Part5
そして時間は過ぎ、日も昇り始めた翌朝。
【七つ木の森】と【王都リドチュア】の中間に位置する農園……【サザーシャーク農園】では。
「ふぅ……」
若緑色の髪の輝きは、昨夜よりはマシになっただろうか。
しかし目の下にはクマがあり、昨夜のことを思えば、夜通し自分と大切な男性との未来を考えていたのだと想起させる。

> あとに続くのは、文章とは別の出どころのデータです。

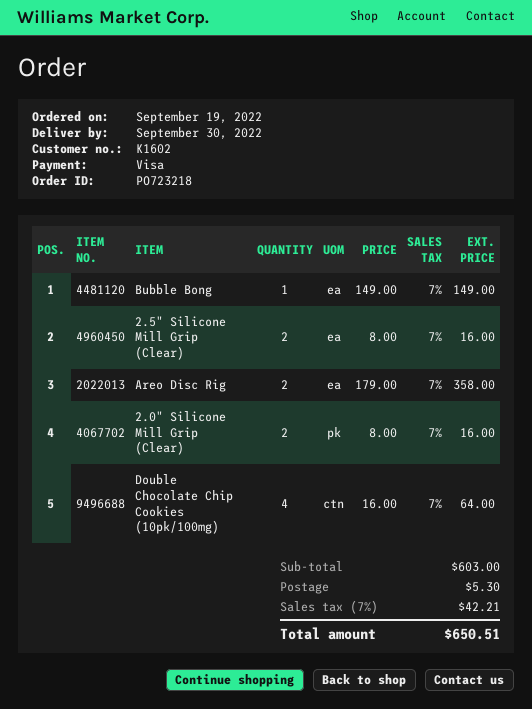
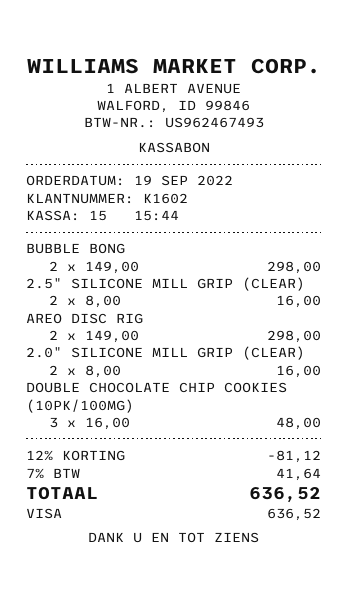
Bubble Bong: 1 x 149.00 = 149.00 -> 2 x 149.00 = 298.00
Areo Disc Rig: 2 x 179.00 = 358.00 -> 2 x 149.00 = 298.00
Double Chocolate Chip Cookies (10pk/100mg): 4 x 16.00 = 64.00 -> 3 x 16.00 = 48.00
discount: none -> 12% = 81.12
shipping: 5.30 -> none
tax: 7% = 42.21 -> 7% = 41.64
total: 650.51 -> 636.52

メイリンは溜めてある大きな水瓶から、小さな桶で数度掬う。
【サザーシャーク農園】では、【福音のマリス】から水を供給させて貰っている。
王都民は、わざわざ【ルド川】から汲みに行かなければ綺麗な水を使うことはままならない。サザーシャーク家は農家の中でも優遇されている部類だろう。しかしその大本はエドガー・レオマリス、【召喚士】だ。不遇職業の彼に助けられて優遇となっているのは、なんという皮肉だろう。
「よいしょっ」
既に家族(父・母・弟)は仕事を始めている。
自分は夜遅かったこともあり、少し遅れて行動を開始していた。
重ねた桶を持ち、家族が働いている畑へ向かおうとするメイリン。しかし、そこへ。
「……」
――バシャッ……ン――
畑へ向かおうとしたメイリンは、水桶を落とした。
視界に入ったその姿に、彼女は一瞬で恐怖を覚えたのだ。
「あらぁ……?どうしたの?ふふふっ、もしかして驚くほどに、あたしが綺麗なのかしらぁ?」
女性口調の長身の男、マルス・ディプル。
コランディル・ミッシェイラの【従騎士】で、昨夜の一味。
緑色の髪を首元で結い、腰まで長い。スラッとしたスタイルで、【従騎士】の制服も、女性的なラインが出るように改造されたものを着用している。
「……ど、どうしてっ」
メイリンは動くことすらできなかった。
昨夜の恐怖がトラウマのように蘇り、身体を強張らせたのだ。
その青年の姿を見て、その訪問の理由を悟り、今直ぐ逃げなければとも思えた。
しかしできなかった。ここは農園、近くには家族がいるのだから。
「さぁ?どうして……なんて、貴女が一番わかっているんじゃないかしら?」
「え……はっ!……まさか、アルベールっ!!」
メイリンの言葉を聞き、マルスは口元を歪めた。
嬉しそうにメイリンを眺め、ニヤリと言葉をかける。
「
「で、でもっ……」
――ジャキン――
抵抗と見たのか、マルスは得物の斧槍の刃をメイリンに突きつけた。
一瞬で間合いを詰められ、首筋に充てがわれている。
「ひっ――!」
「問答は無用なのよね、これも命令なのよ。理解しているんでしょう?この目を見れば……ねぇ?」
マルスの瞳は変色していた。
網膜は充血し、ドンドン黒く色を変える。
それが人間のものではないと、メイリンでも理解できる。
マルスの言葉に、メイリンは小さく頷いた……。